Translator Who Randomly Pops In: He means... "But isn't that a boy's job, er, I mean the Prince's job to go save the Princess from an evil dragon and not the other way around?", Sire.

King King: Thank you. How about you read his scroll instead, before I go to the Royal Microwave and begin my Peeps Jousting Tournament!

(The Royal Horns Blare)

Royal Horns Blaring: Dun-dun-da-dah!

TWRPI: Er... Very well then, sire. *ahem* (In French accent.)

"YE WHO IS BOLD ENOUGH TO TAKE "THE QUEST", IS AN UNDENIABLY BRAVE SOUL! YE SHALL CARRY A WEAPON OF JUSTICE AND POWER IN ORDER TO SAVE THE BEAUTIFUL PRINCESS er... HANDSOME PRINCE FROM THE EVIL DRAGON! SHALL THEE ACCEPT THESE CONDITIONS?"

Felipe: Errr... okay... so I basically wield this "amazing powerful weapon" and go save my idiot?

TWRPI: Well, that's basically the point. But, wait! There's more!

"YE SHALL FACE MANY OBSTACLES AND LIFE-THREATENING DANGERS INCLUDING BOOBY TRAPS, EVIL FLYING FISH, AND MARSHMALLOW STORMS! AND ONCE YOU DEFEAT THE EVIL DRAGON, YOU MUST TAKE YOUR PRINCESS... er... HANDSOME PRINCE BY THE SKIRTS wait... BY HER ... er...HIS CAPE AND CARRY HIM ROMANTICALLY, AND DASHINGLY TO THE CASTLE!"

Felipe: But wouldn't taking a princess by the skirts be lifting them?

King King: And that was why I was given the name "Royal Pervert" when I was sixteen!

(Queen Queen slaps him.)

King King: OWWWWWWW! I'm sorry! I won't do it again! ...Uhm, what did I just do by now?

TWRPI: "AND NOW FOR YE WEAPON!"

(Two knights enter and walk over to Felipe, holding a scabbard in their hands. The sword's hilt is golden and is set with many jewels. The scabbard, of course, is pink with a Barbie logo on it. They bow and humbly present it to the Prince... er... Princess.)

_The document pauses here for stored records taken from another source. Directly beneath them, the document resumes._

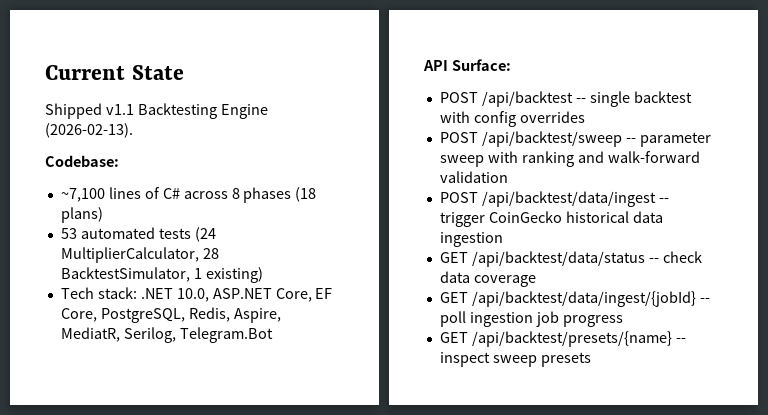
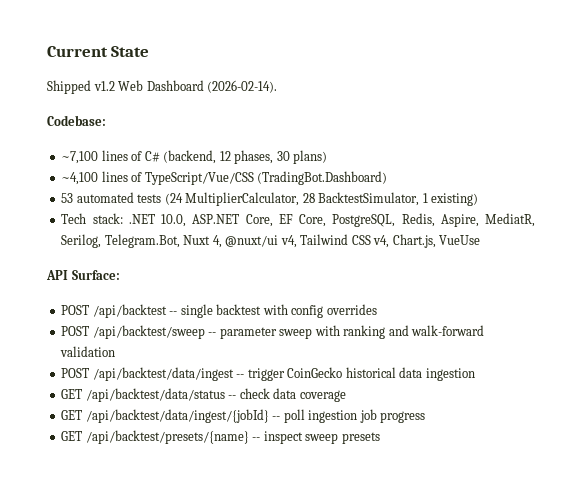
- Shipped v1.1 Backtesting Engine (2026-02-13).
+ Shipped v1.2 Web Dashboard (2026-02-14).
- ~7,100 lines of C# across 8 phases (18 plans)
+ ~7,100 lines of C# (backend, 12 phases, 30 plans)
+ ~4,100 lines of TypeScript/Vue/CSS (TradingBot.Dashboard)
- Tech stack: .NET 10.0, ASP.NET Core, EF Core, PostgreSQL, Redis, Aspire, MediatR, Serilog, Telegram.Bot
+ Tech stack: .NET 10.0, ASP.NET Core, EF Core, PostgreSQL, Redis, Aspire, MediatR, Serilog, Telegram.Bot, Nuxt 4, @nuxt/ui v4, Tailwind CSS v4, Chart.js, VueUse

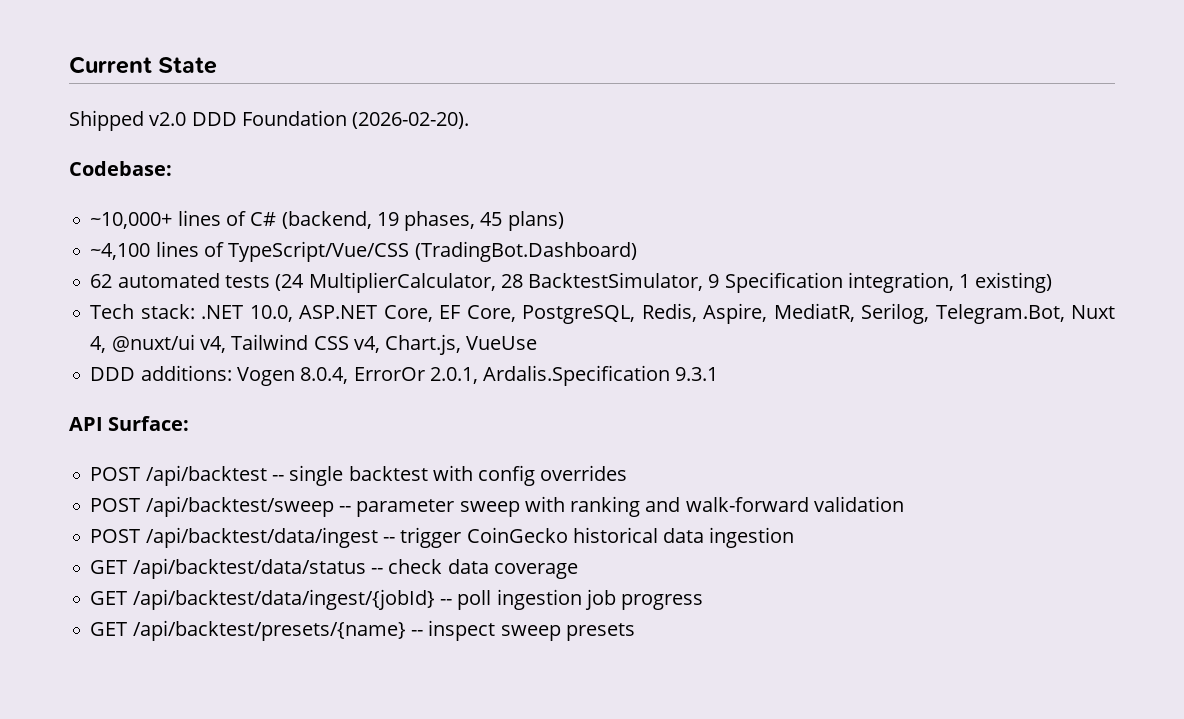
- Shipped v1.2 Web Dashboard (2026-02-14).
+ Shipped v2.0 DDD Foundation (2026-02-20).
- ~7,100 lines of C# (backend, 12 phases, 30 plans)
+ ~10,000+ lines of C# (backend, 19 phases, 45 plans)
- 53 automated tests (24 MultiplierCalculator, 28 BacktestSimulator, 1 existing)
+ 62 automated tests (24 MultiplierCalculator, 28 BacktestSimulator, 9 Specification integration, 1 existing)
+ DDD additions: Vogen 8.0.4, ErrorOr 2.0.1, Ardalis.Specification 9.3.1

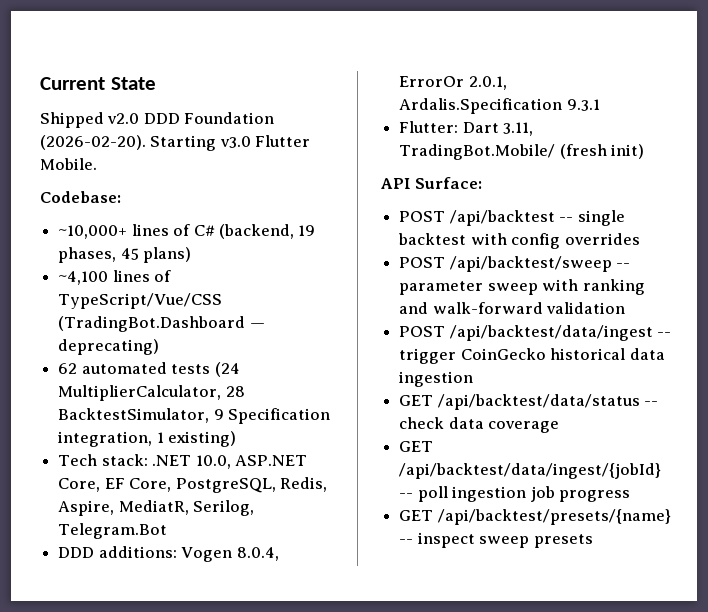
+ Starting v3.0 Flutter Mobile.
- ~4,100 lines of TypeScript/Vue/CSS (TradingBot.Dashboard)
+ ~4,100 lines of TypeScript/Vue/CSS (TradingBot.Dashboard — deprecating)
- Tech stack: .NET 10.0, ASP.NET Core, EF Core, PostgreSQL, Redis, Aspire, MediatR, Serilog, Telegram.Bot, Nuxt 4, @nuxt/ui v4, Tailwind CSS v4, Chart.js, VueUse
+ Tech stack: .NET 10.0, ASP.NET Core, EF Core, PostgreSQL, Redis, Aspire, MediatR, Serilog, Telegram.Bot
+ Flutter: Dart 3.11, TradingBot.Mobile/ (fresh init)

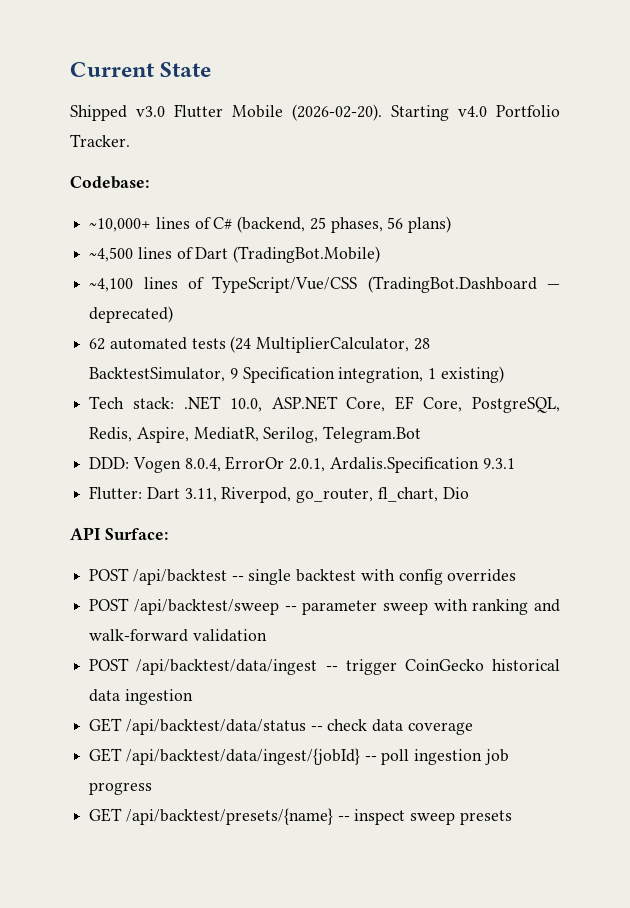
- Shipped v2.0 DDD Foundation (2026-02-20). Starting v3.0 Flutter Mobile.
+ Shipped v3.0 Flutter Mobile (2026-02-20). Starting v4.0 Portfolio Tracker.
- ~10,000+ lines of C# (backend, 19 phases, 45 plans)
+ ~10,000+ lines of C# (backend, 25 phases, 56 plans)
+ ~4,500 lines of Dart (TradingBot.Mobile)
- ~4,100 lines of TypeScript/Vue/CSS (TradingBot.Dashboard — deprecating)
+ ~4,100 lines of TypeScript/Vue/CSS (TradingBot.Dashboard — deprecated)
- DDD additions: Vogen 8.0.4, ErrorOr 2.0.1, Ardalis.Specification 9.3.1
+ DDD: Vogen 8.0.4, ErrorOr 2.0.1, Ardalis.Specification 9.3.1
- Flutter: Dart 3.11, TradingBot.Mobile/ (fresh init)
+ Flutter: Dart 3.11, Riverpod, go_router, fl_chart, Dio

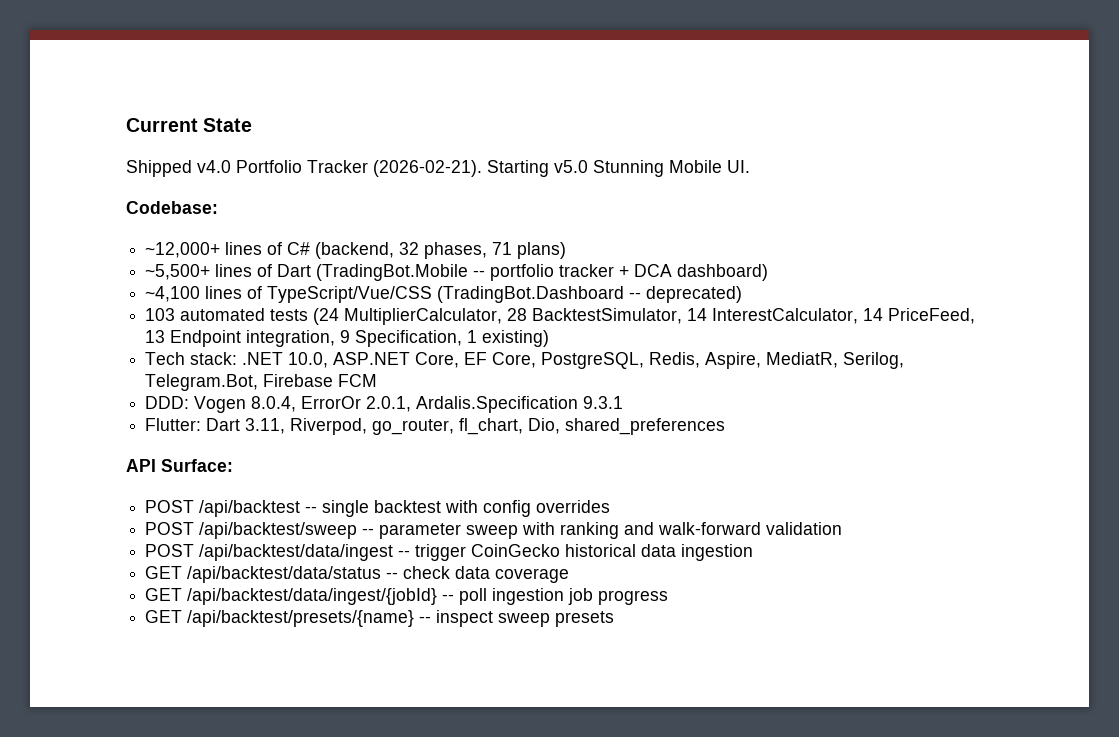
- Shipped v3.0 Flutter Mobile (2026-02-20). Starting v4.0 Portfolio Tracker.
+ Shipped v4.0 Portfolio Tracker (2026-02-21). Starting v5.0 Stunning Mobile UI.
- ~10,000+ lines of C# (backend, 25 phases, 56 plans)
+ ~12,000+ lines of C# (backend, 32 phases, 71 plans)
- ~4,500 lines of Dart (TradingBot.Mobile)
+ ~5,500+ lines of Dart (TradingBot.Mobile -- portfolio tracker + DCA dashboard)
- ~4,100 lines of TypeScript/Vue/CSS (TradingBot.Dashboard — deprecated)
+ ~4,100 lines of TypeScript/Vue/CSS (TradingBot.Dashboard -- deprecated)
- 62 automated tests (24 MultiplierCalculator, 28 BacktestSimulator, 9 Specification integration, 1 existing)
+ 103 automated tests (24 MultiplierCalculator, 28 BacktestSimulator, 14 InterestCalculator, 14 PriceFeed, 13 Endpoint integration, 9 Specification, 1 existing)
- Tech stack: .NET 10.0, ASP.NET Core, EF Core, PostgreSQL, Redis, Aspire, MediatR, Serilog, Telegram.Bot
+ Tech stack: .NET 10.0, ASP.NET Core, EF Core, PostgreSQL, Redis, Aspire, MediatR, Serilog, Telegram.Bot, Firebase FCM
- Flutter: Dart 3.11, Riverpod, go_router, fl_chart, Dio
+ Flutter: Dart 3.11, Riverpod, go_router, fl_chart, Dio, shared_preferences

Knight 1: Here is your weapon...

Knight 2: It is a magical talking sword...

Knight 1: Named...

(The Knight draws the sword from the scabbard, revealing a shining silver blade, which is sharp, and pointy. This, of course, is normal for a sword. The blade's shininess blinds anyone who just happens to be flying overhead.)

Random Sparrow: MY EYES! HELP! I'M BLIND! AAAGH!

(It falls like a rock and hits the ground with a "BOING"! Wait. Wrong Sound effect. I mean, "SPLAT"!)

Knight 2: ...Rusty.

Rusty: DON'T CALL ME THAT, FOR THE LAST TIME!

Felipe: HOLY COW! IT TALKS!

Rusty: Duh. And don't call me "Rusty". I would have preferred "Ex Caliber", mind you, but that name's already taken.

Felipe: AAAAAAAGH! IT TALKS!

Rusty: Not that again! And I'm a HE.

(He also is the only sane character here... Too bad.)

Felipe: Oh well. (Straps the Barbie scabbard on her left hip, and grabs the sword.)

Rusty: And, I refuse to go in there. It's called honor, mind you, and a sword needs honor.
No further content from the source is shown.